Un piccolo spiraglio di luce in mezzo alla tempesta. Basta la notizia del rientro in gruppo di Daniele De Rossi a ravvivare le speranze nel momento in cui si trovano ai minimi stagionali. Il Capitano ieri ha svolto l'intera seduta con il resto della squadra (prima parte in sala video a studiare il nuovo Genoa di Prandelli; attivazione muscolare in palestra; poi lavoro in campo incentrato sulla parte tattica).

Assente ormai dalla trasferta di Napoli del 28 ottobre scorso - quando il riacutizzarsi di un vecchio dolore al ginocchio lo ha costretto ad abbandonare il campo a fine primo tempo - il numero 16 ha dovuto far fronte prima a un lungo ciclo di terapie, per poi doversi allenare sempre individualmente. Un percorso lento e senza alcuna certezza sui tempi di recupero, ma necessario a non bruciare le tappe e a evitare pericolose ricadute.

Eppure in questa fase De Rossi è mancato come l'aria a una squadra soffocata dalla spirale di risultati negativi e prestazioni sconcertanti più o meno in serie. È mancata la sua presenza in campo da equilibratore, capace come pochi altri in Italia (e forse non soltanto) di sdoppiarsi fra compiti di copertura e regia. Daniele è fondamentale nel chiudere le linee di passaggio avversarie - regalando sicurezza a una difesa fin troppo ballerina - come nel far ripartire la manovra da dietro, restando punto il principale scoglio per i compagni in difficoltà.

Ma ancora di più, se possibile, è mancato il suo carisma. Il mediano è un leader riconosciuto dello spogliatoio, oltre che un punto di riferimento per lo stesso Di Francesco, che lo conosce da anni e lo ha investito del ruolo fin dal momento dell'approdo sulla panchina giallorossa. Lo stesso Fabio Capello - ovvero l'allenatore che lo ha lanciato nel calcio che conta - al termine della disfatta di Plzen ha indicato nell'assenza del 16 uno dei motivi principali della crisi romanista. Anche per il tecnico goriziano è lui la guida della squadra sul rettangolo di gioco, oltre che l'uomo al quale appoggiarsi per diramare le indicazioni tattiche.

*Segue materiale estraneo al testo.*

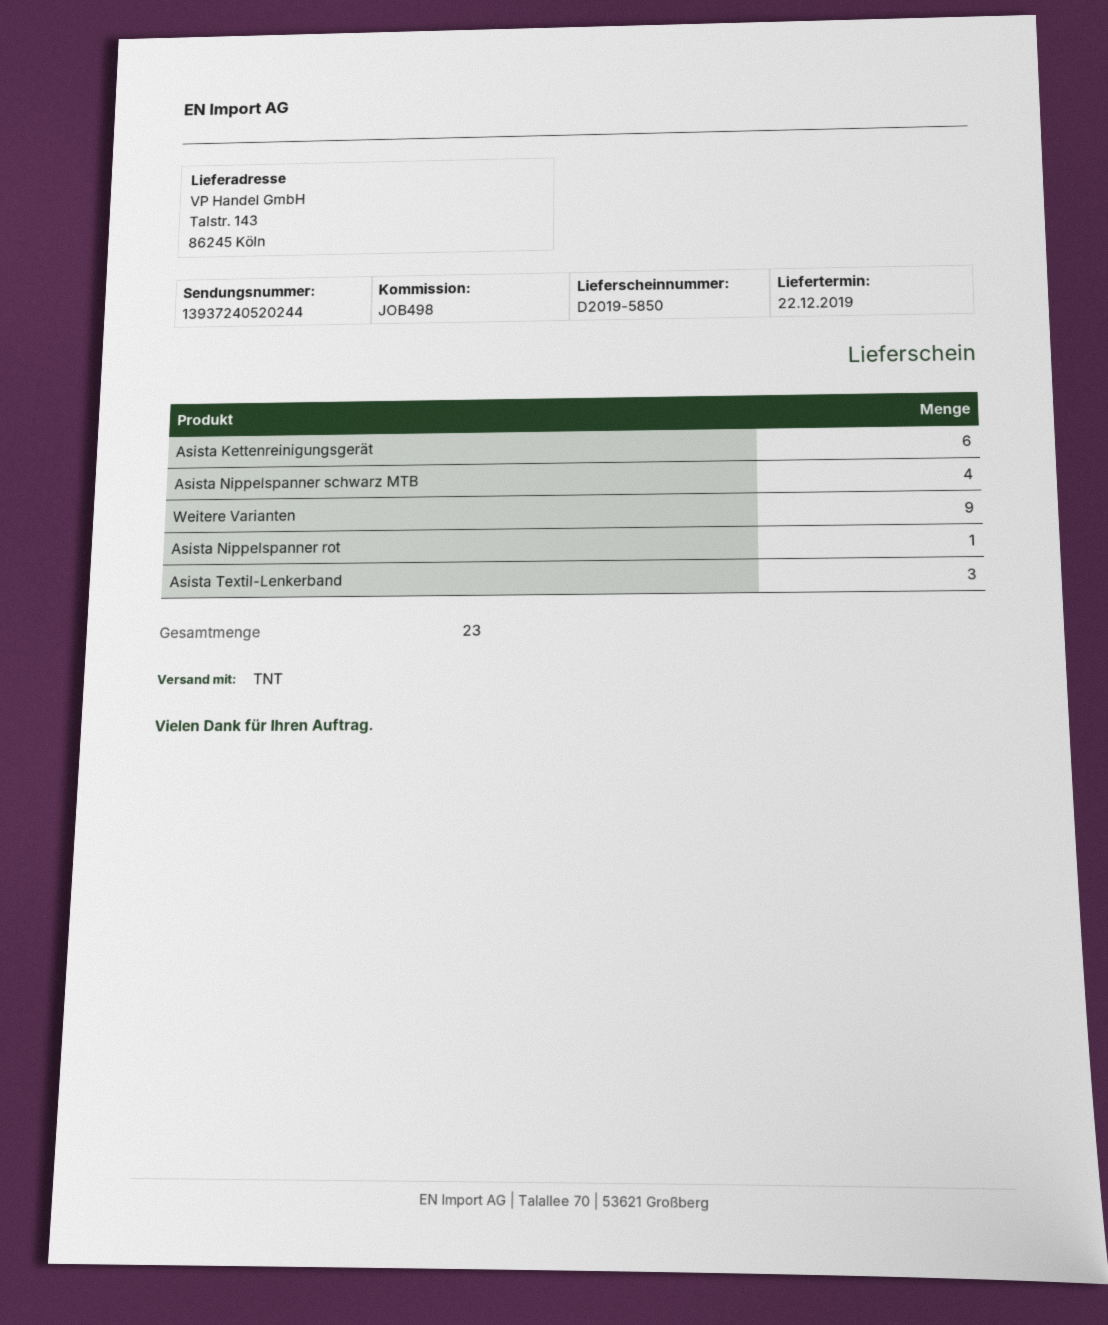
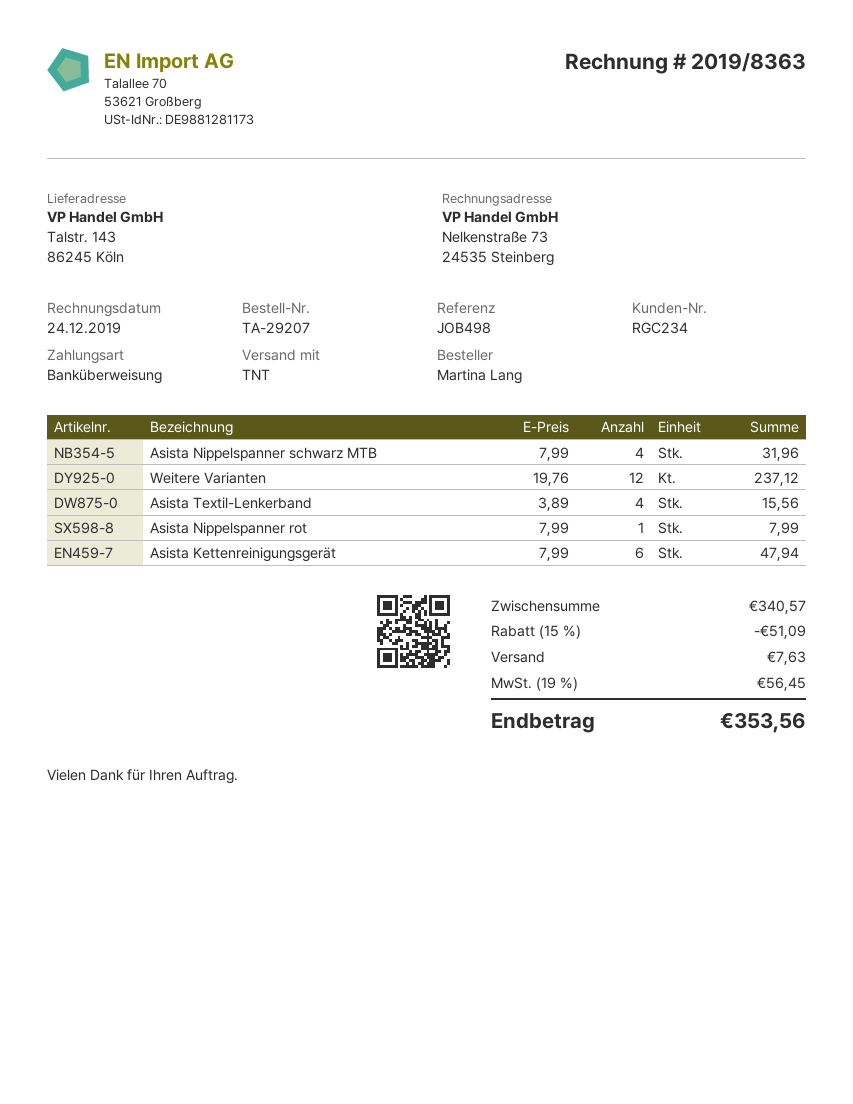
Weitere Varianten: 9 -> 12
Asista Textil-Lenkerband: 3 -> 4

Tranne che nella gara casalinga con la Sampdoria, il Capitano è stato sempre presente nelle partite in cui la Roma ha colto la vittoria. Mentre non c'era nella maggior parte delle partite che hanno decretato l'andamento negativo della stagione finora (al di là dell'ultimo ciclo, era fuori con la Spal e in panchina con il Chievo, quando è entrato soltanto nel finale). Non può essere soltanto una coincidenza. Come non sembra casuale che con lui in campo sono arrivati soltanto nove dei venti gol incassati complessivamente in campionato.

La sua assenza è pesata eccome. Anche perché larga parte del periodo di lontananza dal campo è stato condiviso con Dzeko, un altro dei leader di questa squadra ancora ai box. Il bosniaco ieri era ancora alle prese con il lavoro individuale (con lui, anche El Shaarawy e Pellegrini, il primo in campo e il secondo in palestra). Per tutti, De Rossi in testa, si tenterà il recupero definitivo in vista della sfida del 22 contro la capolista allo Juventus Stadium. Ma il ritorno in gruppo del Capitano in questo momento è come il sole dopo un buio infinito.